Work to be completed:
Only a number is wanted: how many lines in the records below contain "seed"?

Records for the exercise:
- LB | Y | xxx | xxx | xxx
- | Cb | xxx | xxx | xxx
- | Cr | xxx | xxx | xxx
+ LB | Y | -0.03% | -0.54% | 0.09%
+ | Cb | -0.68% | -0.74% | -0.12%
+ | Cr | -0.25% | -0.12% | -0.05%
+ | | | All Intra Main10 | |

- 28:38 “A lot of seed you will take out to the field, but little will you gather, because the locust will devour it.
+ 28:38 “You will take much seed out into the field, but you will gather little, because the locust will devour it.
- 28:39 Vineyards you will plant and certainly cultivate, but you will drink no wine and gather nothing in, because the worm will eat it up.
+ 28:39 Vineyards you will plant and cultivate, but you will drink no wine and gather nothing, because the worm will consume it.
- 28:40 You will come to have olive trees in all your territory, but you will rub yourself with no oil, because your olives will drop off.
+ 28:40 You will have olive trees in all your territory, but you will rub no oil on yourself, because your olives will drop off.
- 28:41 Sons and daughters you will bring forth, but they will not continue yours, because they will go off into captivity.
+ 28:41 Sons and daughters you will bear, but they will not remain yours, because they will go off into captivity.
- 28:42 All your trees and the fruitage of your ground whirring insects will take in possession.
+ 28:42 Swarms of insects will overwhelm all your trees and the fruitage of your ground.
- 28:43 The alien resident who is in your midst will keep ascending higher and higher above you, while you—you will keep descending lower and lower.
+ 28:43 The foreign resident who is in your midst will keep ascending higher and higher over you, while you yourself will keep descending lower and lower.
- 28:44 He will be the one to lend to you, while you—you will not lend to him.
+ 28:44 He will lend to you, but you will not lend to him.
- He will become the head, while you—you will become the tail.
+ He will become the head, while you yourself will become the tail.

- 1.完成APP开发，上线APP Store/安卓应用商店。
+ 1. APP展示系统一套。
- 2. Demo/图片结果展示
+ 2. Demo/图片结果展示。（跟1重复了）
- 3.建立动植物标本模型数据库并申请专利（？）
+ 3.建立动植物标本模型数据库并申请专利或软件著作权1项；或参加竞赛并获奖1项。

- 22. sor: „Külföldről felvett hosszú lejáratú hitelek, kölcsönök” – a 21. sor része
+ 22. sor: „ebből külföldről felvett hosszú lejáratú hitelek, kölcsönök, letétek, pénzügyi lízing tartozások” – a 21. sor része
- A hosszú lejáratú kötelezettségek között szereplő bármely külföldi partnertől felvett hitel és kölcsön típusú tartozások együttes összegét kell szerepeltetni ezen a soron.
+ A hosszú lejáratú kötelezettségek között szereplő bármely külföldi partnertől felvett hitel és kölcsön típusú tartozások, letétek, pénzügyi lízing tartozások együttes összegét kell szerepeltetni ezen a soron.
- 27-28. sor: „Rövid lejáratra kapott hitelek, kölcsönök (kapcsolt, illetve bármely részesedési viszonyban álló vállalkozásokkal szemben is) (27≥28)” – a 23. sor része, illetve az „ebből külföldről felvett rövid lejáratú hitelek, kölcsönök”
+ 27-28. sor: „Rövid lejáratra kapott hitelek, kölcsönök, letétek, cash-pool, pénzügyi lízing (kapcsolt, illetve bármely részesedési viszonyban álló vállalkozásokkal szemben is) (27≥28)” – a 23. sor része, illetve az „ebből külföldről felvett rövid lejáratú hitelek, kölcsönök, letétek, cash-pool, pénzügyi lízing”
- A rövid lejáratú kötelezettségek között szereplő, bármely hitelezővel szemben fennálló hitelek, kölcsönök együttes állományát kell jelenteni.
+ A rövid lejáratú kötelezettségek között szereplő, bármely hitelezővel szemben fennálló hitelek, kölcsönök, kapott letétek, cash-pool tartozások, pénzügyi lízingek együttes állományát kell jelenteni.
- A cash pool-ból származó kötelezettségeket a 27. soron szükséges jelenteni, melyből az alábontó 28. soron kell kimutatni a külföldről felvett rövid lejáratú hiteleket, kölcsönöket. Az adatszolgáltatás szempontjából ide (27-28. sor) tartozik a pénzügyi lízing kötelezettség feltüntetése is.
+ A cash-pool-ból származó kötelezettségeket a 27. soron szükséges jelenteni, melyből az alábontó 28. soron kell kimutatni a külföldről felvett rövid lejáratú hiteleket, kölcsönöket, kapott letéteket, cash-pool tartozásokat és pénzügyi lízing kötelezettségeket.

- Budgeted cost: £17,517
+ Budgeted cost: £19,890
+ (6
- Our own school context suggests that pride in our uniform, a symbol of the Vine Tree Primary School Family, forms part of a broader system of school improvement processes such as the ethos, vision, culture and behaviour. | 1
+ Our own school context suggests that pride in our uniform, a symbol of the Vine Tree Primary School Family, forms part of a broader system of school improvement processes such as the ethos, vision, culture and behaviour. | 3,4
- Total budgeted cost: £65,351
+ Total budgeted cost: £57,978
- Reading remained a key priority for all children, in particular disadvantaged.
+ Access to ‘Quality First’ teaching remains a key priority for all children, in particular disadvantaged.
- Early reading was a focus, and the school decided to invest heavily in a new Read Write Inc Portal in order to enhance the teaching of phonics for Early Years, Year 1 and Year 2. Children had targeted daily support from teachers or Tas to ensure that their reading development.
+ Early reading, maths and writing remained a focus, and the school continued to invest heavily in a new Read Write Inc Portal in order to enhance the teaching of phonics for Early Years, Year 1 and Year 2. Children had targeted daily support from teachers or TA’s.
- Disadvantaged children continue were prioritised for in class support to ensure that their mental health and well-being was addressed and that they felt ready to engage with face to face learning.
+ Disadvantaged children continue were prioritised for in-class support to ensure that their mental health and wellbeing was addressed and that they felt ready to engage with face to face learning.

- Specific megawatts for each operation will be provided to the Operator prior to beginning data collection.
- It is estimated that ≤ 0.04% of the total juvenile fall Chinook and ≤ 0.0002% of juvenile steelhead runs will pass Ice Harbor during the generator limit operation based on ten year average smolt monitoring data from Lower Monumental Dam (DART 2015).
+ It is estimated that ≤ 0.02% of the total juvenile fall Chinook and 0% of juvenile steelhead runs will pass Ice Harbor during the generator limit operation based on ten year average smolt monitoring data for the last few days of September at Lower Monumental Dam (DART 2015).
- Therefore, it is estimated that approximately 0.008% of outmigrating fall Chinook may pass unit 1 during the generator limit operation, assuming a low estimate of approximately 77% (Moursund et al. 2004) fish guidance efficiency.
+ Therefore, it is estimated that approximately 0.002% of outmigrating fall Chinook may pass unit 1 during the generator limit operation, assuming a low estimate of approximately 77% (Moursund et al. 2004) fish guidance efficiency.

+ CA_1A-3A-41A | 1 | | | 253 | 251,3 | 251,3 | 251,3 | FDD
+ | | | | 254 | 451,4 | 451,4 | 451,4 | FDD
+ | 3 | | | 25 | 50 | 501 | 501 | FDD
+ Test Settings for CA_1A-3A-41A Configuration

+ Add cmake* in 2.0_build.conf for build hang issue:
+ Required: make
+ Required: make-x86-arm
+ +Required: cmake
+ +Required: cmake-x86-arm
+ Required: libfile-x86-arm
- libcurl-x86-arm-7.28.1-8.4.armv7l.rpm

Your response:
2